Writing With Sense of Place
Writing that rivets its readers requires evocation of place, situation, and at least one person to inhabit the place and deal with the situation. This is true for all writing, even the most lyrical, imagistic or self-reflective. In her novel Veil of Roses, author Laura Fitzgerald makes use of opportunities to describe Tucson, AZ, where her novel is set and Iran, where her freshly transplanted protagonist is from, through the protagonist’s eyes. Everything Tamila Soroush sees and hears contrasts with what she is used to seeing and hearing. Viewing shopping malls and coffee houses, restaurants and landscapes through her eyes allows readers to feel present in the young woman’s situation, to relate to it as if it might be their own.
During her visit to a shopping mall, Tami thinks:
There is so much glitter, so much shine.

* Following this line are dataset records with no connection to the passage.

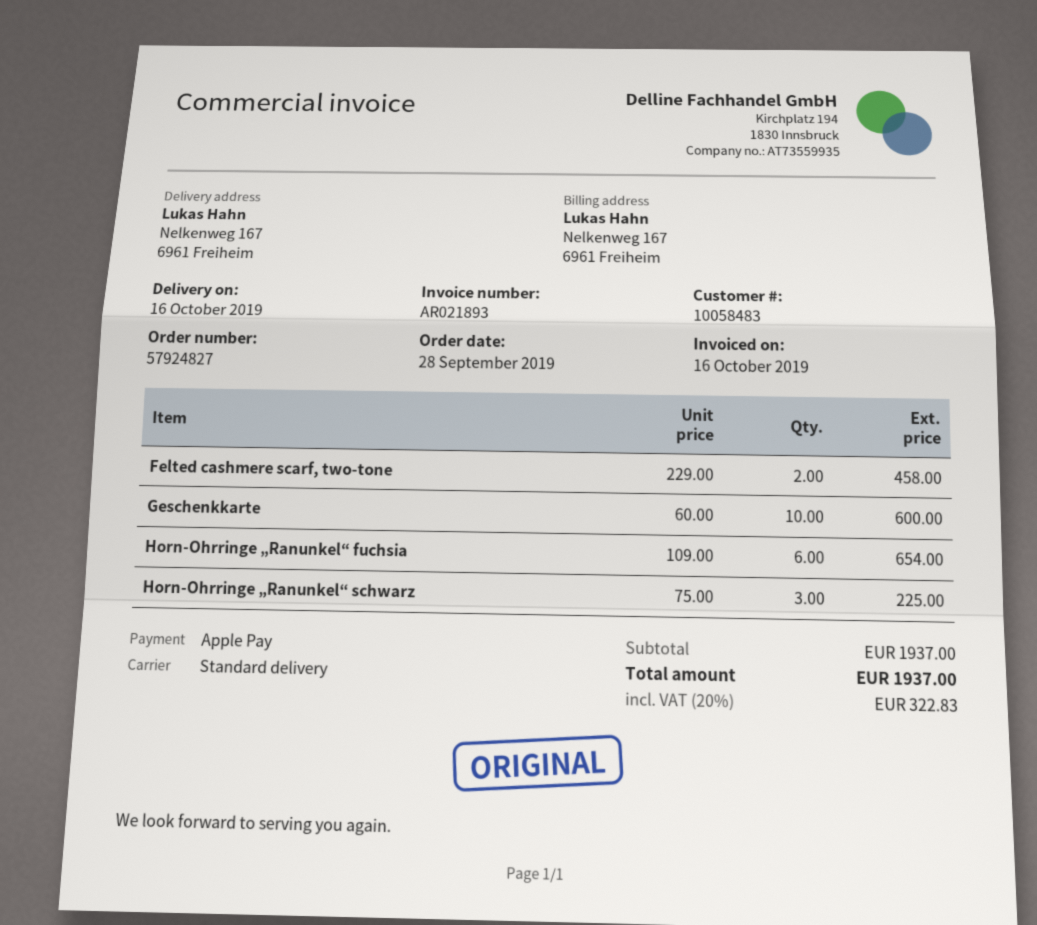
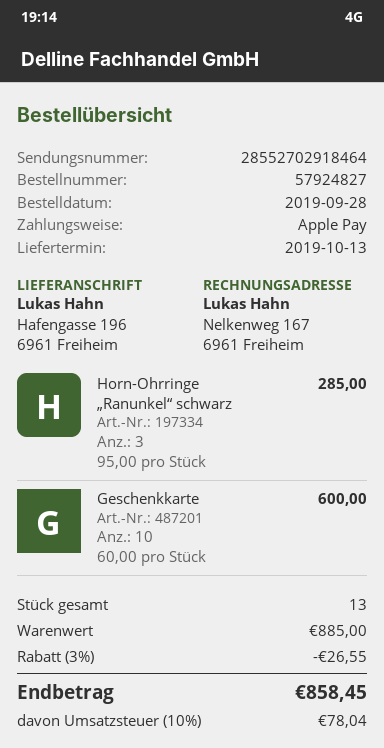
delivery date: 2019-10-16 -> 2019-10-13
ship to: Nelkenweg 167, 6961 Freiheim -> Hafengasse 196, 6961 Freiheim
Felted cashmere scarf, two-tone: 2 x 229.00 = 458.00 -> none
Horn-Ohrringe „Ranunkel“ fuchsia: 6 x 109.00 = 654.00 -> none
Horn-Ohrringe „Ranunkel“ schwarz: 3 x 75.00 = 225.00 -> 3 x 95.00 = 285.00
subtotal: 1937.00 -> 885.00
discount: none -> 3% = 26.55
tax: 20% = 322.83 -> 10% = 78.04
total: 1937.00 -> 858.45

So much skin! Some women even display their belly buttons for all to see! When it comes to sex, Iran and America seem to be complete opposites. Here everything seems designed to make men think of sex. There, everything is meant to suppress it. Here, young girls don’t have to be accompanied by a mahram, no brother or uncle or father to protect them from being fooled by a smooth-talking boy. Here, boys and girls hold hands and openly kiss each other. In Iran, even married people do not do this in public.

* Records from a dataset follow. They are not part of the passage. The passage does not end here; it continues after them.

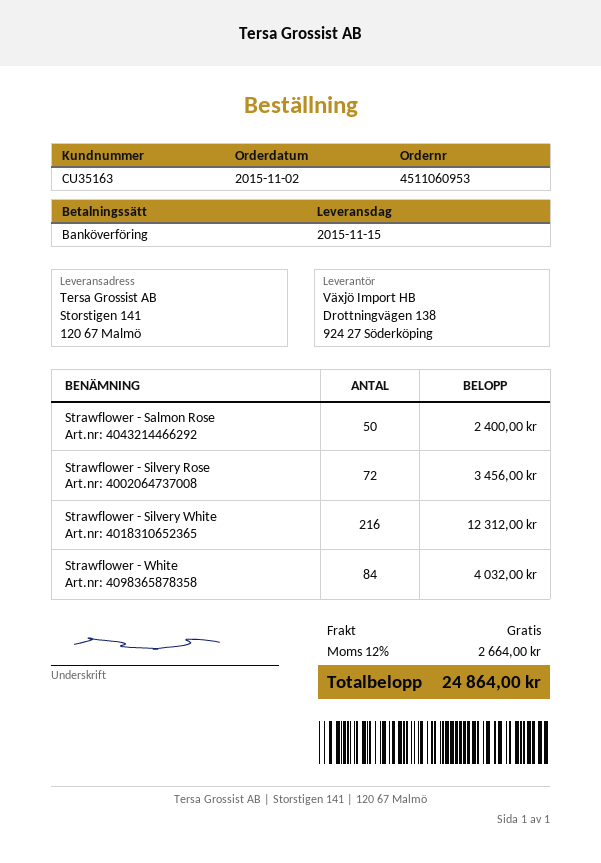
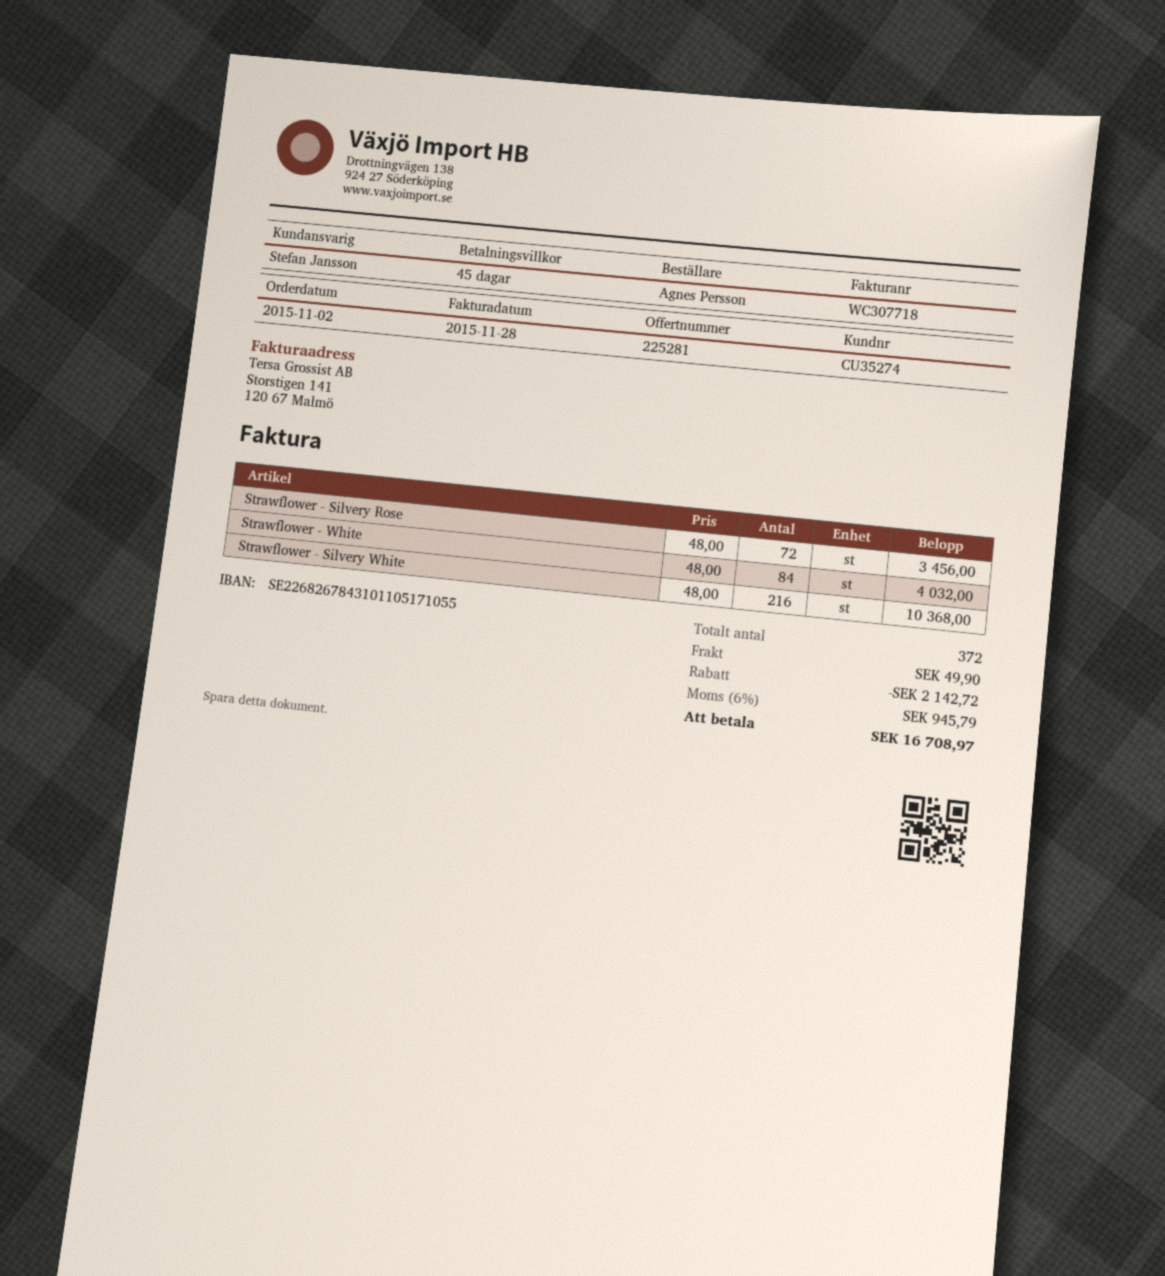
customer number: CU35163 -> CU35274
Strawflower - Salmon Rose: 50 for 2400.00 -> none
Strawflower - Silvery White: 216 for 12312.00 -> 216 for 10368.00
discount: none -> 2142.72
shipping: 0.00 -> 49.90
tax: 12% = 2664.00 -> 6% = 945.79
total: 24864.00 -> 16708.97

In this passage, we go very quickly from glitter, shine, skin, and belly buttons to contrasts in behavior between the two cultures. The short list of details is skillfully drawn from what is familiar behavior to anyone who people watches at a mall. Keeping the list short provides a pace that matches the way we take in details when we are in a crowd.
On her first solitary walk to her ESL class, Tami is thirsty and decides to stop to buy herself a drink. She sees a Starbuck’s with these words on the door, “Make This Your Neighborhood Starbucks.” She thinks, “It is good to have neighborhood places. In Iran, we had so many bazsaaris, shopkeepers who would look out for us….” She enters and looks around:
There is an unlit fireplace. Two men play chess, speaking not at all. A table by the window separates two easy chairs. One is occupied by a woman about my age, who curls her legs under her on the chair. She highlights the passages of a text and chews on the highlighter when it is not in use. In the other chair sits a woman of perhaps Korean heritage, chatting quietly into a cell phone. All four of these people have drinks beside them and backpacks at their feet. All must be students.”
Because we know the person making the observations has never been in a Starbucks or to any coffee house in the US, the simple, accurate details are telling: the fireplace is unlit and a table separates two easy chairs. The people all have drinks beside them. The short list makes the familiar seem noteworthy, even odd.
Later, in a moment of feeling homesick, Tami calls her mother and visualizes where her mother is standing as they speak:
…I am able to picture my mother perfectly and imagine what she is doing at this moment. She is dressed in house pants and slippers and has her hair pulled back with a barrette. She is standing at the window facing the courtyard. The curtains are open, since the window is not visible form the street. And she is watching leaves twirl through the cobblestones.
Again, the details are common ones, but because we know the speaker is homesick and in need of her mother’s advice, the details evoke familiarity and move us.
When Tami’s ESL classmate Eva fixes Tami up with a perspective partner, Tami meets the man at a Chuys, a Mexican style franchise restaurant. Tami describes the table at which the man sits:
On the table before him is a bottle of Corona with a lime squeezed into it, a basket of tortilla chips and salsa, his car keys, and his cell phone. He looks at the walls, which consist of company sponsored graffiti.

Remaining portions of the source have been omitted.